*** Given records ***

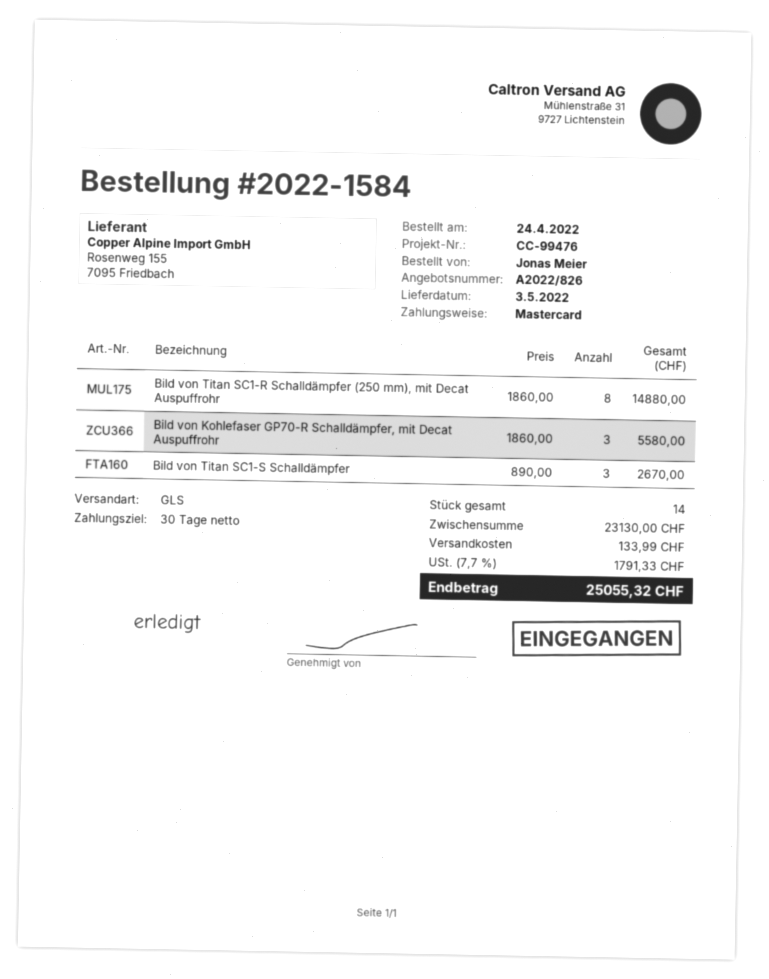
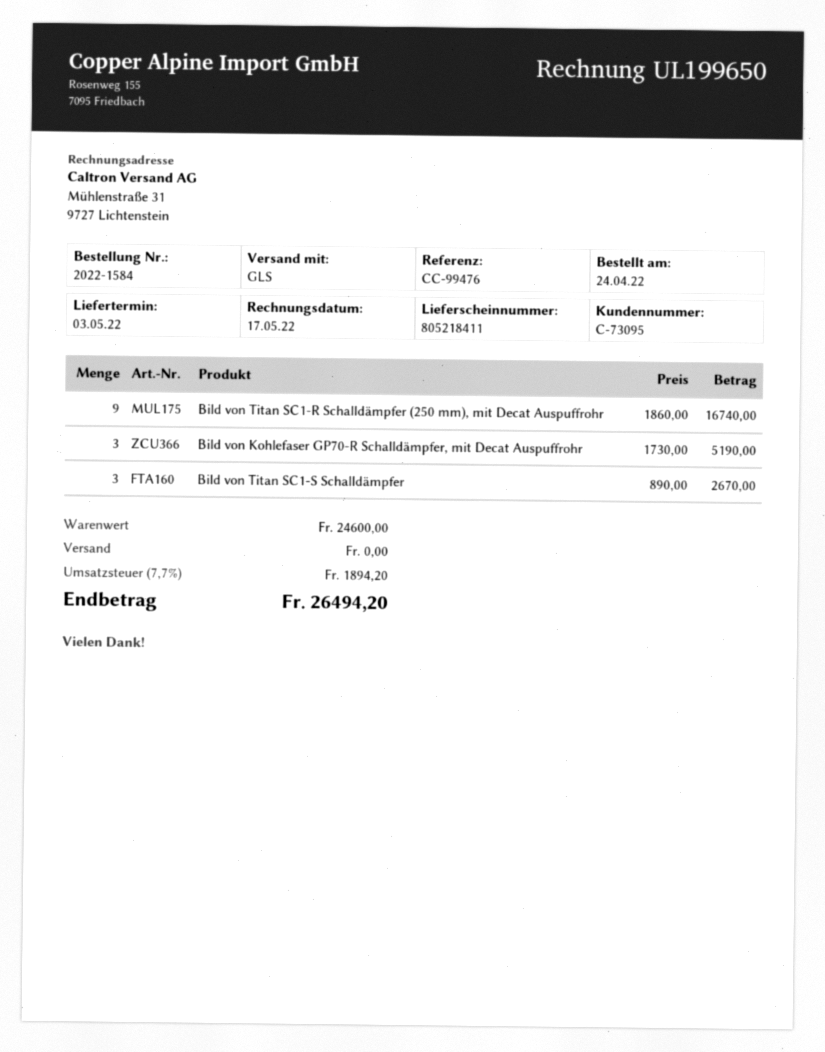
Bild von Titan SC1-R Schalldämpfer (250 mm), mit Decat Auspuffrohr: 8 x 1860.00 = 14880.00 -> 9 x 1860.00 = 16740.00
Bild von Kohlefaser GP70-R Schalldämpfer, mit Decat Auspuffrohr: 3 x 1860.00 = 5580.00 -> 3 x 1730.00 = 5190.00
subtotal: 23130.00 -> 24600.00
shipping: 133.99 -> 0.00
tax: 7.7% = 1791.33 -> 7.7% = 1894.20
total: 25055.32 -> 26494.20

*** End of Given records ***

> Assignment:
The listing is to be repeated exactly, with its pictures removed.

> Task response:
Bild von Titan SC1-R Schalldämpfer (250 mm), mit Decat Auspuffrohr: 8 x 1860.00 = 14880.00 -> 9 x 1860.00 = 16740.00
Bild von Kohlefaser GP70-R Schalldämpfer, mit Decat Auspuffrohr: 3 x 1860.00 = 5580.00 -> 3 x 1730.00 = 5190.00
subtotal: 23130.00 -> 24600.00
shipping: 133.99 -> 0.00
tax: 7.7% = 1791.33 -> 7.7% = 1894.20
total: 25055.32 -> 26494.20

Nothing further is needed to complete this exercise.